**Action item:**
Extract the records below word for word and ignore the images.

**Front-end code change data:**
------------------------------------

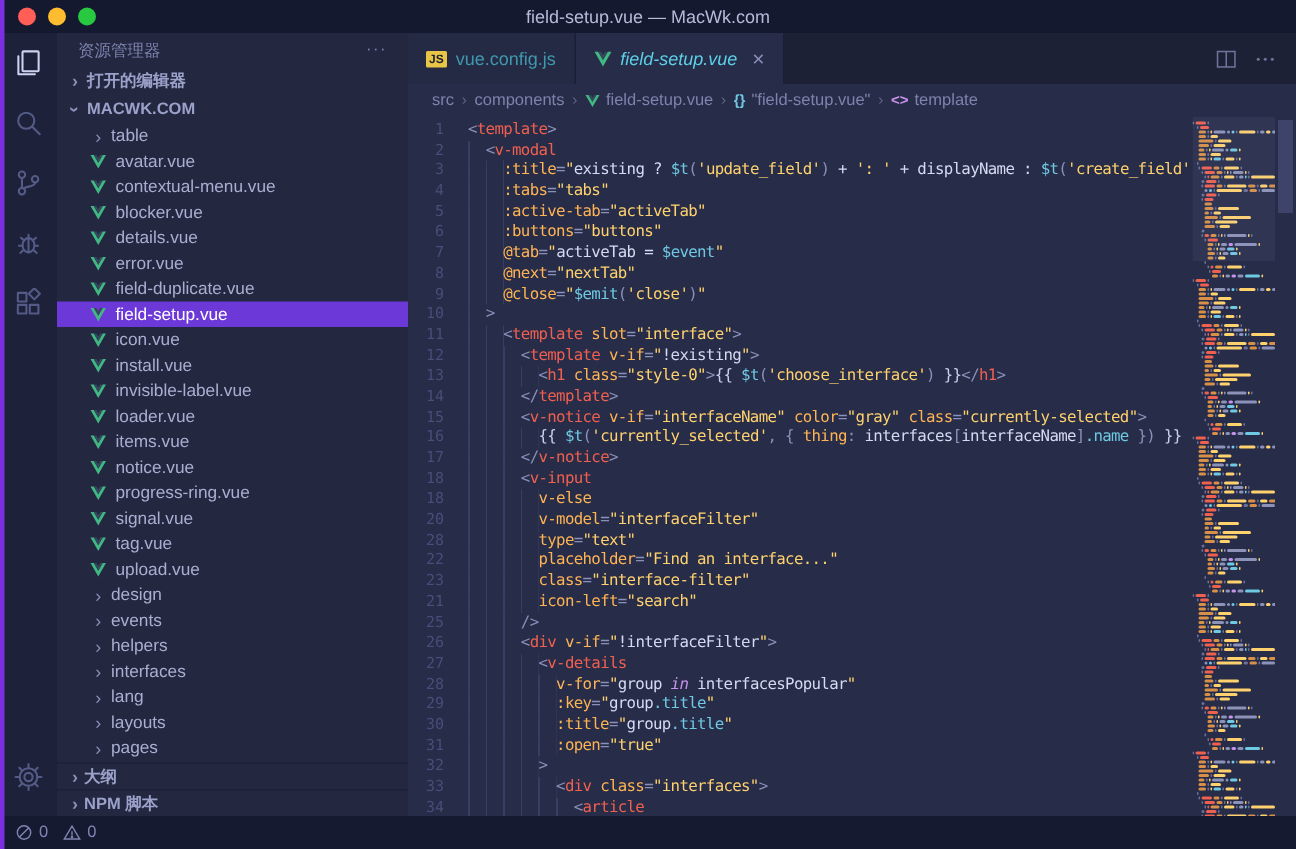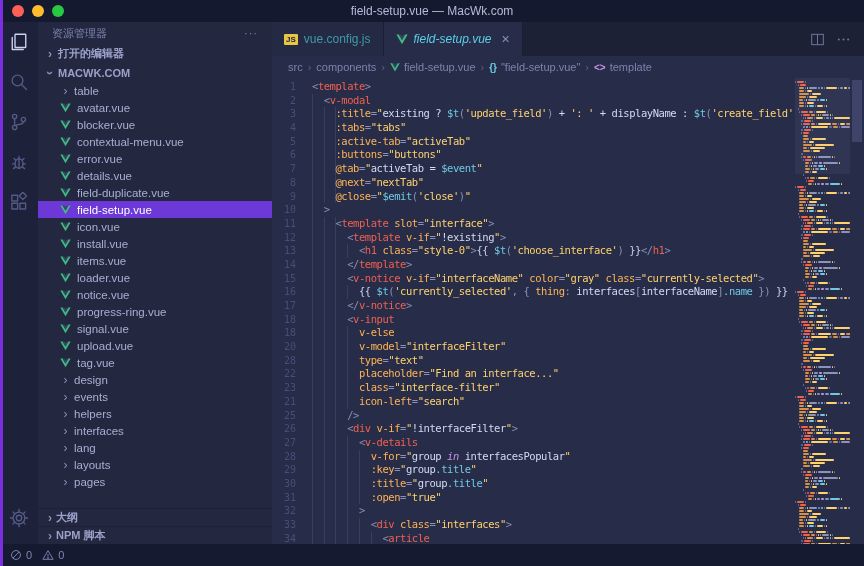--- a/index.html
+++ b/index.html
@@ -203,7 +203,7 @@
                 <path d="M3.7 2h2.5L8 5.1 9.8 2h2.5L8 9.4z" fill="#35495e"></path>
               </svg>
             </span>
-            <span class="tlabel">blocker.vue</span>
+            <span class="tlabel">contextual-menu.vue</span>
           </div>
           <div class="titem">
             <span class="vicon">
@@ -212,7 +212,7 @@
                 <path d="M3.7 2h2.5L8 5.1 9.8 2h2.5L8 9.4z" fill="#35495e"></path>
               </svg>
             </span>
-            <span class="tlabel">contextual-menu.vue</span>
+            <span class="tlabel">blocker.vue</span>
           </div>
           <div class="titem">
             <span class="vicon">

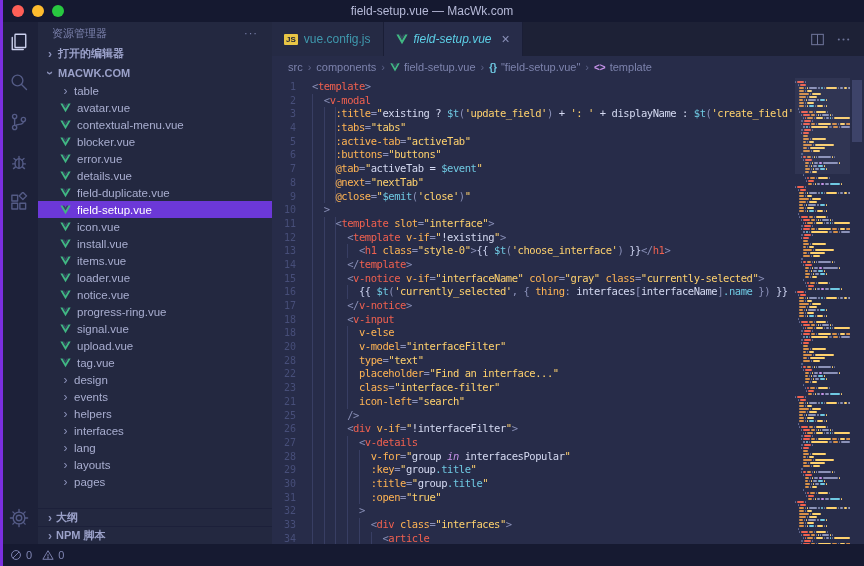--- a/index.html
+++ b/index.html
@@ -221,7 +221,7 @@
                 <path d="M3.7 2h2.5L8 5.1 9.8 2h2.5L8 9.4z" fill="#35495e"></path>
               </svg>
             </span>
-            <span class="tlabel">error.vue</span>
+            <span class="tlabel">details.vue</span>
           </div>
           <div class="titem">
             <span class="vicon">
@@ -230,7 +230,7 @@
                 <path d="M3.7 2h2.5L8 5.1 9.8 2h2.5L8 9.4z" fill="#35495e"></path>
               </svg>
             </span>
-            <span class="tlabel">details.vue</span>
+            <span class="tlabel">error.vue</span>
           </div>
           <div class="titem">
             <span class="vicon">

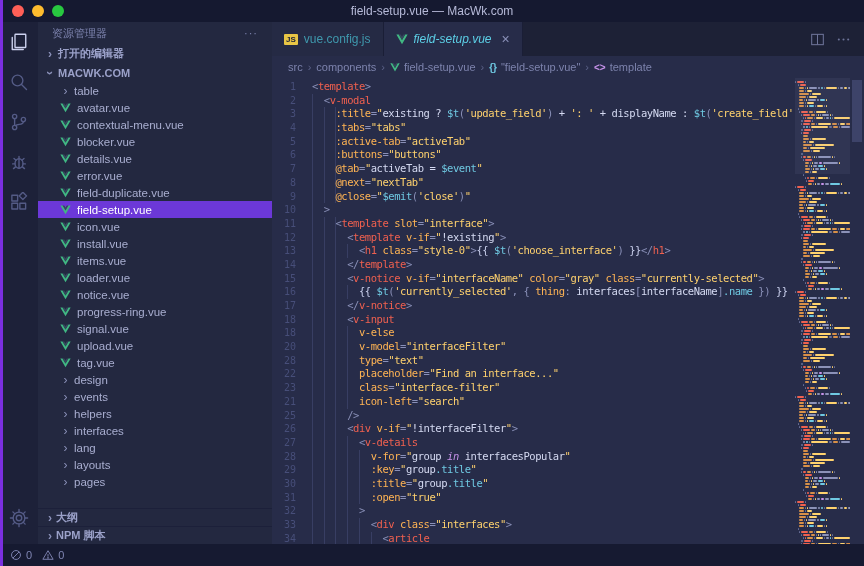--- a/index.html
+++ b/index.html
@@ -267,6 +267,15 @@
               </svg>
             </span>
             <span class="tlabel">install.vue</span>
+          </div>
+          <div class="titem">
+            <span class="vicon">
+              <svg viewBox="0 0 16 16">
+                <path d="M0.5 2h3.2L8 9.4 12.3 2h3.2L8 15z" fill="#41b883"></path>
+                <path d="M3.7 2h2.5L8 5.1 9.8 2h2.5L8 9.4z" fill="#35495e"></path>
+              </svg>
+            </span>
+            <span class="tlabel">invisible-label.vue</span>
           </div>
           <div class="titem">
             <span class="vicon">

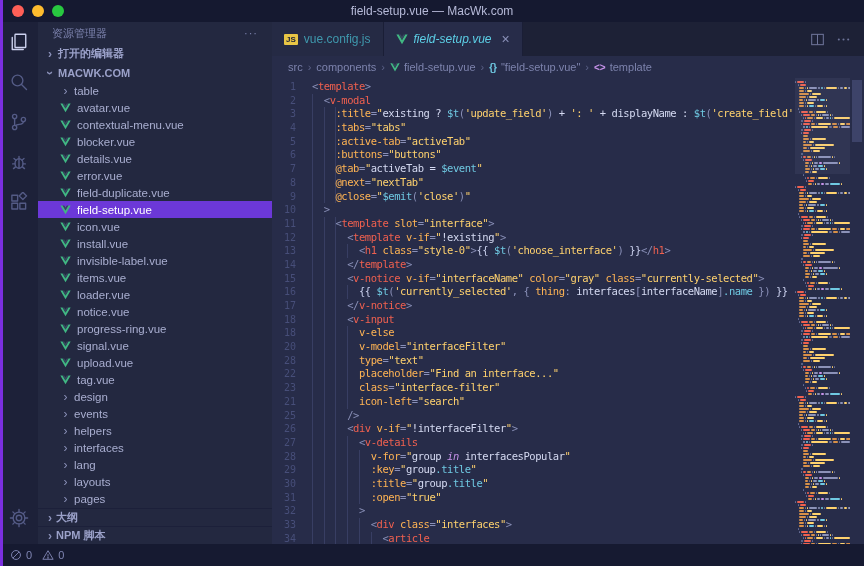--- a/index.html
+++ b/index.html
@@ -284,7 +284,7 @@
                 <path d="M3.7 2h2.5L8 5.1 9.8 2h2.5L8 9.4z" fill="#35495e"></path>
               </svg>
             </span>
-            <span class="tlabel">items.vue</span>
+            <span class="tlabel">loader.vue</span>
           </div>
           <div class="titem">
             <span class="vicon">
@@ -293,7 +293,7 @@
                 <path d="M3.7 2h2.5L8 5.1 9.8 2h2.5L8 9.4z" fill="#35495e"></path>
               </svg>
             </span>
-            <span class="tlabel">loader.vue</span>
+            <span class="tlabel">items.vue</span>
           </div>
           <div class="titem">
             <span class="vicon">

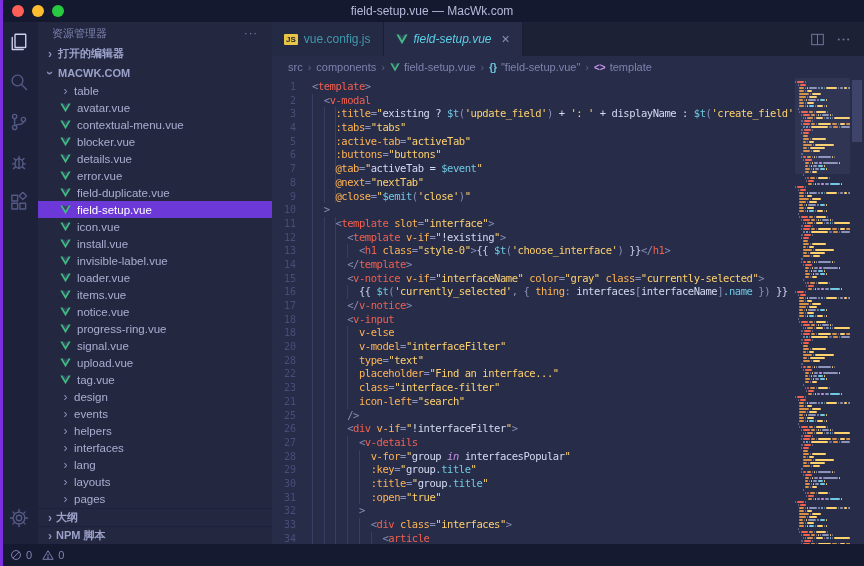--- a/index.html
+++ b/index.html
@@ -329,7 +329,7 @@
                 <path d="M3.7 2h2.5L8 5.1 9.8 2h2.5L8 9.4z" fill="#35495e"></path>
               </svg>
             </span>
-            <span class="tlabel">upload.vue</span>
+            <span class="tlabel">tag.vue</span>
           </div>
           <div class="titem">
             <span class="vicon">
@@ -338,7 +338,7 @@
                 <path d="M3.7 2h2.5L8 5.1 9.8 2h2.5L8 9.4z" fill="#35495e"></path>
               </svg>
             </span>
-            <span class="tlabel">tag.vue</span>
+            <span class="tlabel">upload.vue</span>
           </div>
           <div class="titem">
             <span class="chev">›</span>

------------------------------------

**Task response:**
--- a/index.html
+++ b/index.html
@@ -203,7 +203,7 @@
                 <path d="M3.7 2h2.5L8 5.1 9.8 2h2.5L8 9.4z" fill="#35495e"></path>
               </svg>
             </span>
-            <span class="tlabel">blocker.vue</span>
+            <span class="tlabel">contextual-menu.vue</span>
           </div>
           <div class="titem">
             <span class="vicon">
@@ -212,7 +212,7 @@
                 <path d="M3.7 2h2.5L8 5.1 9.8 2h2.5L8 9.4z" fill="#35495e"></path>
               </svg>
             </span>
-            <span class="tlabel">contextual-menu.vue</span>
+            <span class="tlabel">blocker.vue</span>
           </div>
           <div class="titem">
             <span class="vicon">

--- a/index.html
+++ b/index.html
@@ -221,7 +221,7 @@
                 <path d="M3.7 2h2.5L8 5.1 9.8 2h2.5L8 9.4z" fill="#35495e"></path>
               </svg>
             </span>
-            <span class="tlabel">error.vue</span>
+            <span class="tlabel">details.vue</span>
           </div>
           <div class="titem">
             <span class="vicon">
@@ -230,7 +230,7 @@
                 <path d="M3.7 2h2.5L8 5.1 9.8 2h2.5L8 9.4z" fill="#35495e"></path>
               </svg>
             </span>
-            <span class="tlabel">details.vue</span>
+            <span class="tlabel">error.vue</span>
           </div>
           <div class="titem">
             <span class="vicon">

--- a/index.html
+++ b/index.html
@@ -267,6 +267,15 @@
               </svg>
             </span>
             <span class="tlabel">install.vue</span>
+          </div>
+          <div class="titem">
+            <span class="vicon">
+              <svg viewBox="0 0 16 16">
+                <path d="M0.5 2h3.2L8 9.4 12.3 2h3.2L8 15z" fill="#41b883"></path>
+                <path d="M3.7 2h2.5L8 5.1 9.8 2h2.5L8 9.4z" fill="#35495e"></path>
+              </svg>
+            </span>
+            <span class="tlabel">invisible-label.vue</span>
           </div>
           <div class="titem">
             <span class="vicon">

--- a/index.html
+++ b/index.html
@@ -284,7 +284,7 @@
                 <path d="M3.7 2h2.5L8 5.1 9.8 2h2.5L8 9.4z" fill="#35495e"></path>
               </svg>
             </span>
-            <span class="tlabel">items.vue</span>
+            <span class="tlabel">loader.vue</span>
           </div>
           <div class="titem">
             <span class="vicon">
@@ -293,7 +293,7 @@
                 <path d="M3.7 2h2.5L8 5.1 9.8 2h2.5L8 9.4z" fill="#35495e"></path>
               </svg>
             </span>
-            <span class="tlabel">loader.vue</span>
+            <span class="tlabel">items.vue</span>
           </div>
           <div class="titem">
             <span class="vicon">

--- a/index.html
+++ b/index.html
@@ -329,7 +329,7 @@
                 <path d="M3.7 2h2.5L8 5.1 9.8 2h2.5L8 9.4z" fill="#35495e"></path>
               </svg>
             </span>
-            <span class="tlabel">upload.vue</span>
+            <span class="tlabel">tag.vue</span>
           </div>
           <div class="titem">
             <span class="vicon">
@@ -338,7 +338,7 @@
                 <path d="M3.7 2h2.5L8 5.1 9.8 2h2.5L8 9.4z" fill="#35495e"></path>
               </svg>
             </span>
-            <span class="tlabel">tag.vue</span>
+            <span class="tlabel">upload.vue</span>
           </div>
           <div class="titem">
             <span class="chev">›</span>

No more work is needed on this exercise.